Glad to see Dean is still leaving. Can't wait for Jon Moxley in AEW.


----------



## SavoySuit (Aug 10, 2015)

That was considered being "trapped"? lol.


----------



## Punk_316 (Sep 9, 2014)

Drew has a fantastic look and has shown a great deal of potential. He's been in creative limbo since him and Ziggler split.


----------



## FrankenTodd (Nov 14, 2013)

Thank you, Drew.


Sent from my iPhone using Tapatalk


----------



## Batista'sNoseRing (Feb 27, 2019)

Dean Drew match was pretty great


----------



## deathvalleydriver2 (Apr 9, 2018)

Yay, Dean loses to boring Drew


----------



## Punk_316 (Sep 9, 2014)

Called it the minute the bell rang. Ambrose is leaving.


----------



## Himiko (Sep 27, 2016)

Building Drew up again just to feed to Roman at Mania


----------



## Chris22 (Jan 7, 2010)

Drew needed that win/moment way more so i'm glad he's standing tall.


----------



## Solf (Aug 24, 2014)

You'd think Renee would check on her husband after such a BRUTAL ending, but WWE doesn't :lol


----------



## Total Package (Mar 27, 2010)

Soooo is the show over or...


----------



## troubleman1218 (Jul 2, 2013)

Erik. said:


> WM30 was the last time I felt engaged to a Wrestlemania build.
> 
> 5 fucking years ago.


WM28 for me. The Card for WM30 was terrible.


----------



## TheLooseCanon (Jun 18, 2013)

Writing Dean off. Fuck yes.

Thank you Adam Bomb, or Wrath, or whatever you call yourself now Bryan Clark, I mean Drew.


----------



## Xobeh (Dec 11, 2012)

How the fuck do you manage to run over when you haev about 30 minutes to spare?


----------



## Chan Hung (Dec 28, 2011)

Punk_316 said:


> Called it the minute the bell rang. Ambrose is leaving.

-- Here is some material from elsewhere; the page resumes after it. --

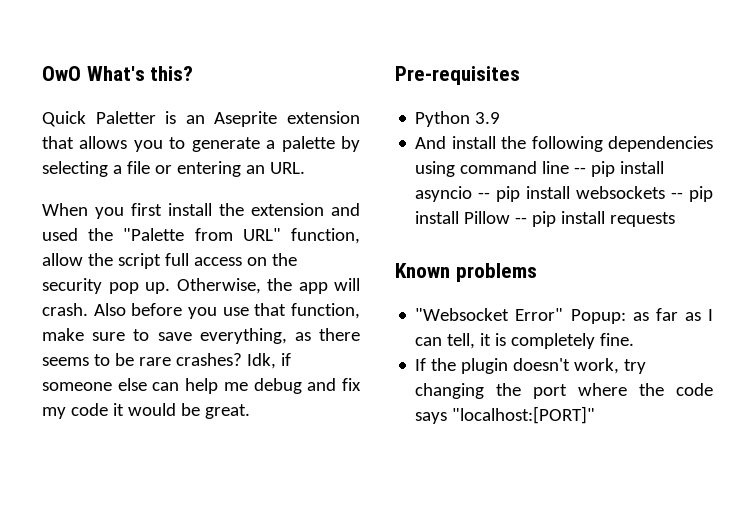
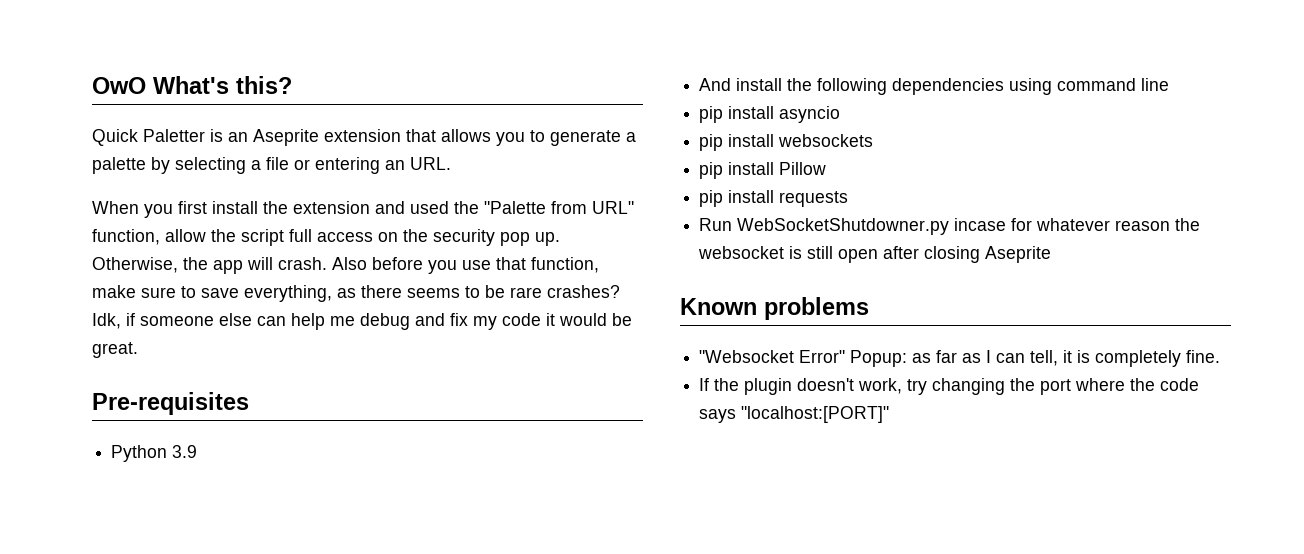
[574,167,587,174] -- -> (1170, 84) //
[478,192,491,199] -- -> (841, 114) //
[671,192,684,199] -- -> (874, 140) //
[515,217,528,224] -- -> (827, 168) //
(676, 219) none -> [699,218,1201,235] [698,246,1052,263] // Run WebSocketShutdowner.py incase for whatever reason the websocket is still open after closing Aseprite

Yep this definitely looks like the farewell of Dean and his write-off it was good while it lasted


----------



## Erik. (Mar 17, 2014)

Genuinely glad The Shield didn't come out to save him.


----------



## -XERO- (Jan 31, 2011)

__ https://twitter.com/i/web/status/1105301994674089985

__ https://twitter.com/i/web/status/1105302257359351809


----------



## Mango13 (Aug 22, 2016)

Solf said:


> You'd think Renee would check on her husband after such a BRUTAL ending, but WWE doesn't :lol


They should of made Drew force Renee to look at him when he was knocked out. Missed opportunity for some great heel heat.


----------



## BulletClubFangirl (Jan 30, 2016)

Roman vs Ambrose would've been the first time I'd be interested in either party's storyline in years given the circumstances but Vince doesn't want to give Ambrose a high profile match at WM to send him off.


----------



## nWo4Lyfe420 (Apr 22, 2013)

R-Truth talking to Little Jimmy was more entertaining than current WWE.


----------



## ironcladd1 (Jan 3, 2012)

Oh no, kids will start stabbing each other with pencils tomorrow. Think of the children. Damn you WWE, damn you to hell :cuss:


----------



## Chan Hung (Dec 28, 2011)

TheLooseCanon said:


> Writing Dean off. Fuck yes.
> 
> Thank you Adam Bomb, or Wrath, or whatever you call yourself now Bryan Clark, I mean Drew.


I do not believe that this is Drew McIntyre


----------



## Punk_316 (Sep 9, 2014)

WWE had Ambrose turn heel in dramatic fashion (the night of Roman's cancer announcement) in order to have him engage in an uninspired, repeat feud with Rollins- fuck it up royally, then have him turn again and continue to lose week after week. Astounding stuff. Thank God he got his world championship run in 2016.


----------



## Swindle (Jul 24, 2018)

Himiko said:


> Building Drew up again just to feed to Roman at Mania


The big dawg is back and its feeding time! 

:reigns


----------



## BulletClubFangirl (Jan 30, 2016)

The only time Renee isn't complete shit on commentary is when she's genuinely concerned for Dean's safety after a dangerous spot.


----------



## TheLooseCanon (Jun 18, 2013)

nWo4Lyfe420 said:


> R-Truth talking to Little Jimmy was more entertaining than current WWE.


----------



## Prosper (Mar 25, 2015)

The only reason McIntyre is being built up is so that he can be a formidable opponent for Roman to run through at Mania. So sad.


----------



## EdgeheadStingerfan (Jan 6, 2012)

OK... stay with me here... Russo booking tiiiiime!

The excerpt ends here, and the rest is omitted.